Initial work on CUDA-compat

torfjelde commented 1 year ago

It seems overloading an external package in an extension doesn't work (which is probably for the better), so atm the CUDA tests are failing.

But if we move the overloads into the main package, they run. So probably should do that from now on.

zuhengxu commented 1 year ago

I think now the CUDAext works properly, current tests about cuda all passes.
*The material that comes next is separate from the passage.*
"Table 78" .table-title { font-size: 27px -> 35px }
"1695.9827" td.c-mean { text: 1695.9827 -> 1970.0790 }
The following code runs properly:

using CUDA
using LinearAlgebra
using Distributions, Random
using Bijectors
using NormalizingFlows

rng = CUDA.default_rng()
T = Float32
q0_g = MvNormal(CUDA.zeros(T, 2), I)

CUDA.functional()
ts_g = gpu(ts)
flow_g = transformed(q0_g, ts_g)

x = rand(rng, q0_g) # good

However, there is still issue to fix---sample multiple samples at once, and sample from Bijectors.TransformedDistribuition . Minimal examples are as follows:

sample multiple samples in one batch

xs = rand(rng, q0_g, 10) # ambiguous

error message:


ERROR: MethodError: rand(::CUDA.RNG, ::MvNormal{Float32, PDMats.ScalMat{Float32}, CuArray{Float32, 1, CUDA.Mem.DeviceBuffer}}, ::Int64) is ambiguous.
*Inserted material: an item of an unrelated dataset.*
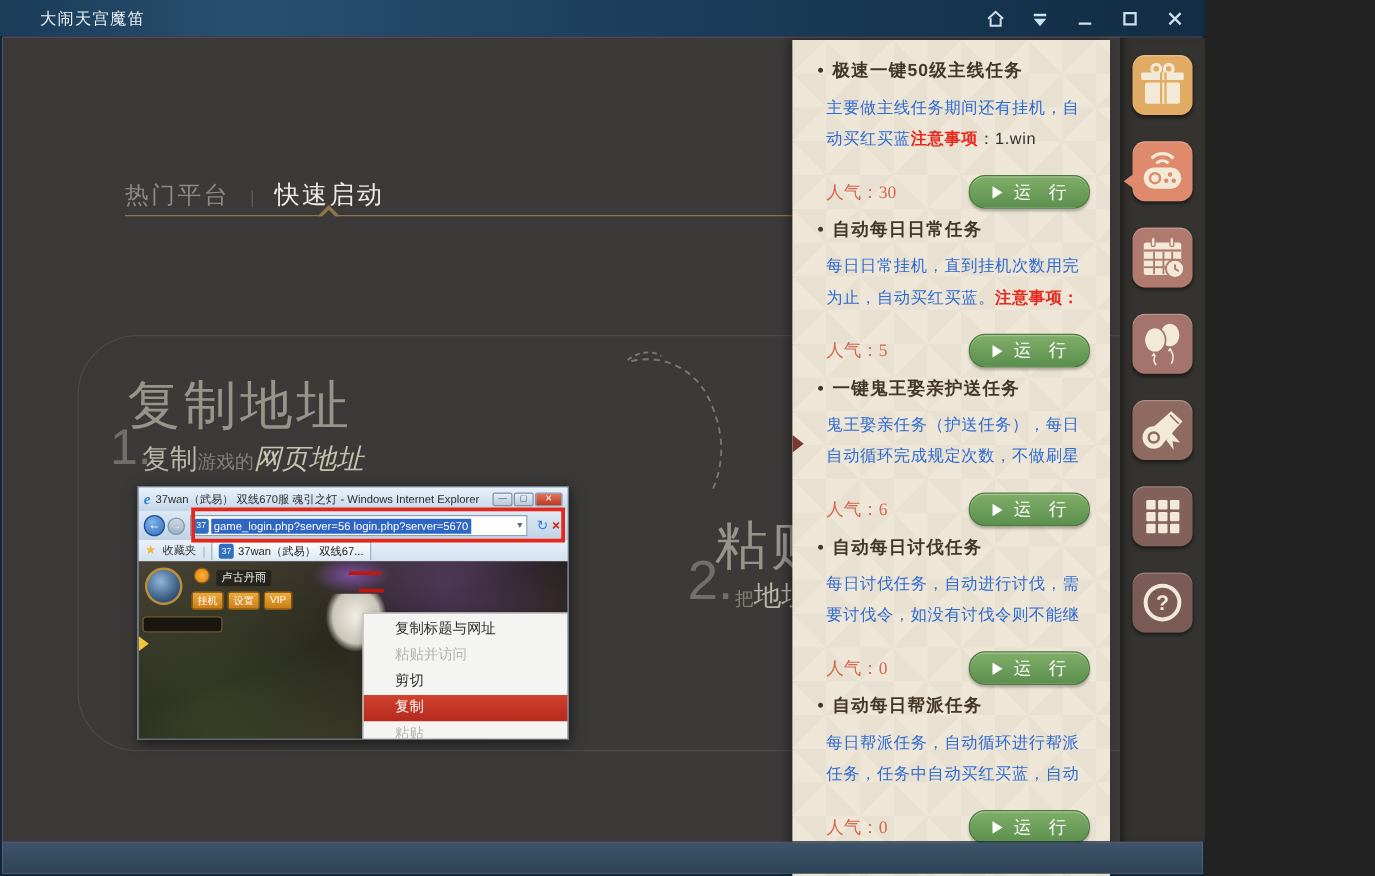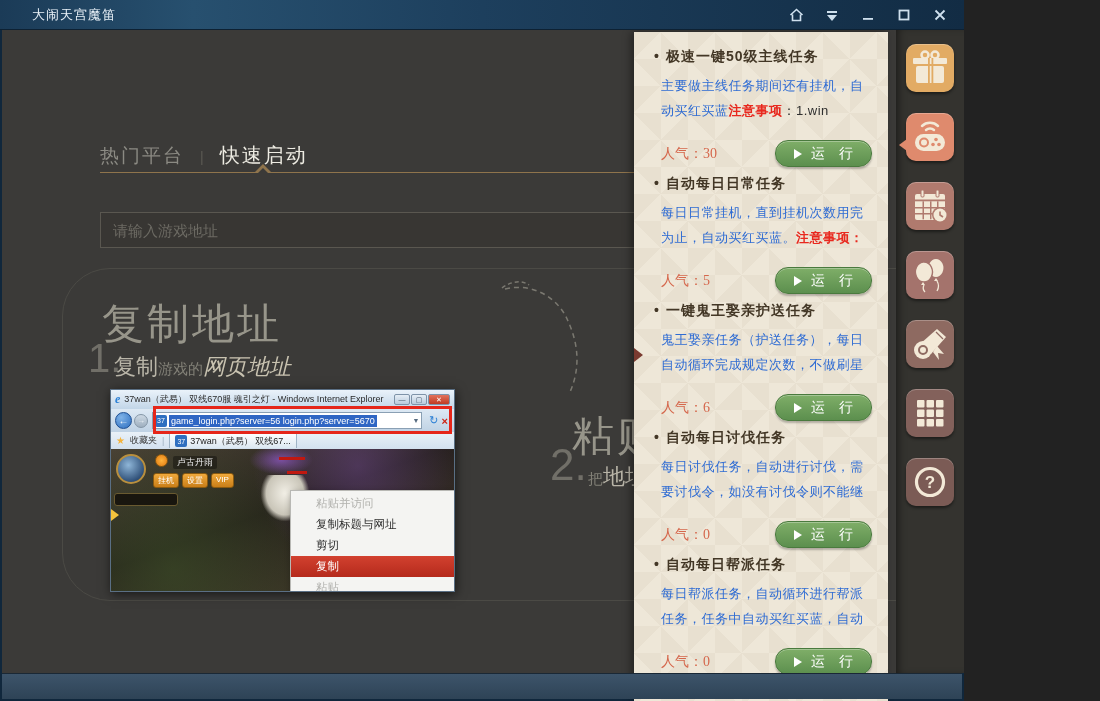"请输入游戏地址" input.game-input { html: <input> -> none }
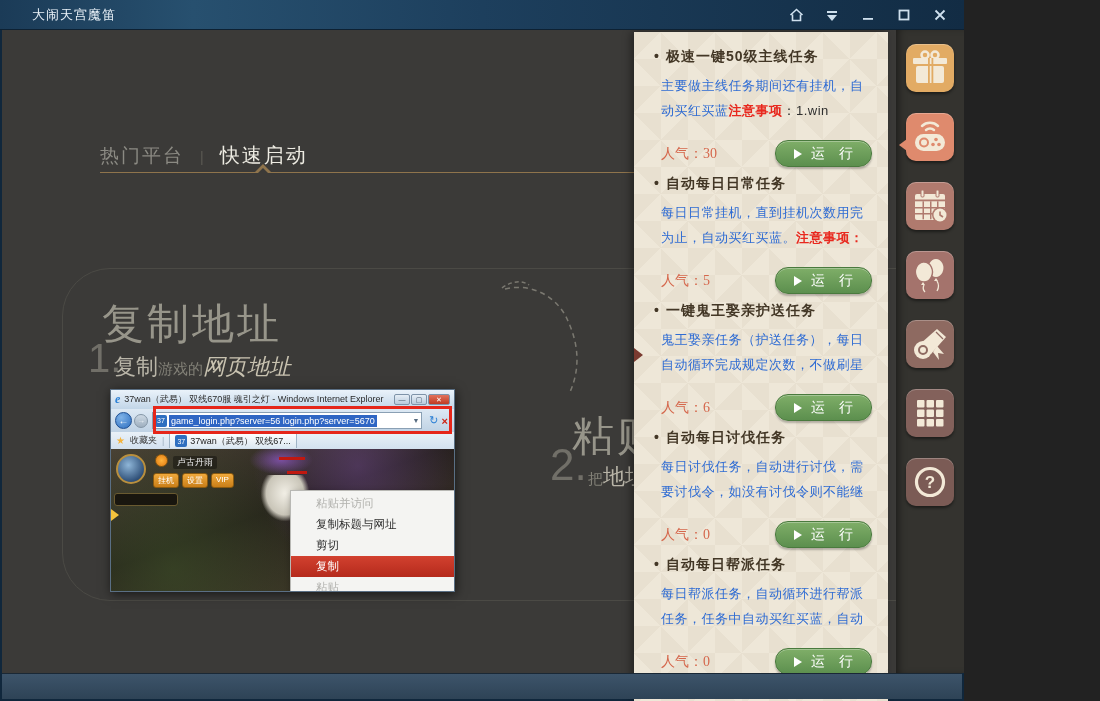"粘贴并访问" div.ctx-item { order: before "复制标题与网址" -> after "复制标题与网址" }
Candidates: rand(rng::Random.AbstractRNG, s::Sampleable{Multivariate, Continuous}, n::Int64) @ Distributions ~/.julia/packages/Distributions/Ufrz2/src/multivariates.jl:23 rand(rng::Random.AbstractRNG, s::Sampleable{Multivariate}, n::Int64) @ Distributions ~/.julia/packages/Distributions/Ufrz2/src/multivariates.jl:21 rand(rng::CUDA.RNG, s::Sampleable{<:ArrayLikeVariate, Continuous}, n::Int64) @ NormalizingFlowsCUDAExt ~/Research/Turing/NormalizingFlows.jl/ext/NormalizingFlowsCUDAExt.jl:16

Possible fix, define rand(::CUDA.RNG, ::Sampleable{Multivariate, Continuous}, ::Int64)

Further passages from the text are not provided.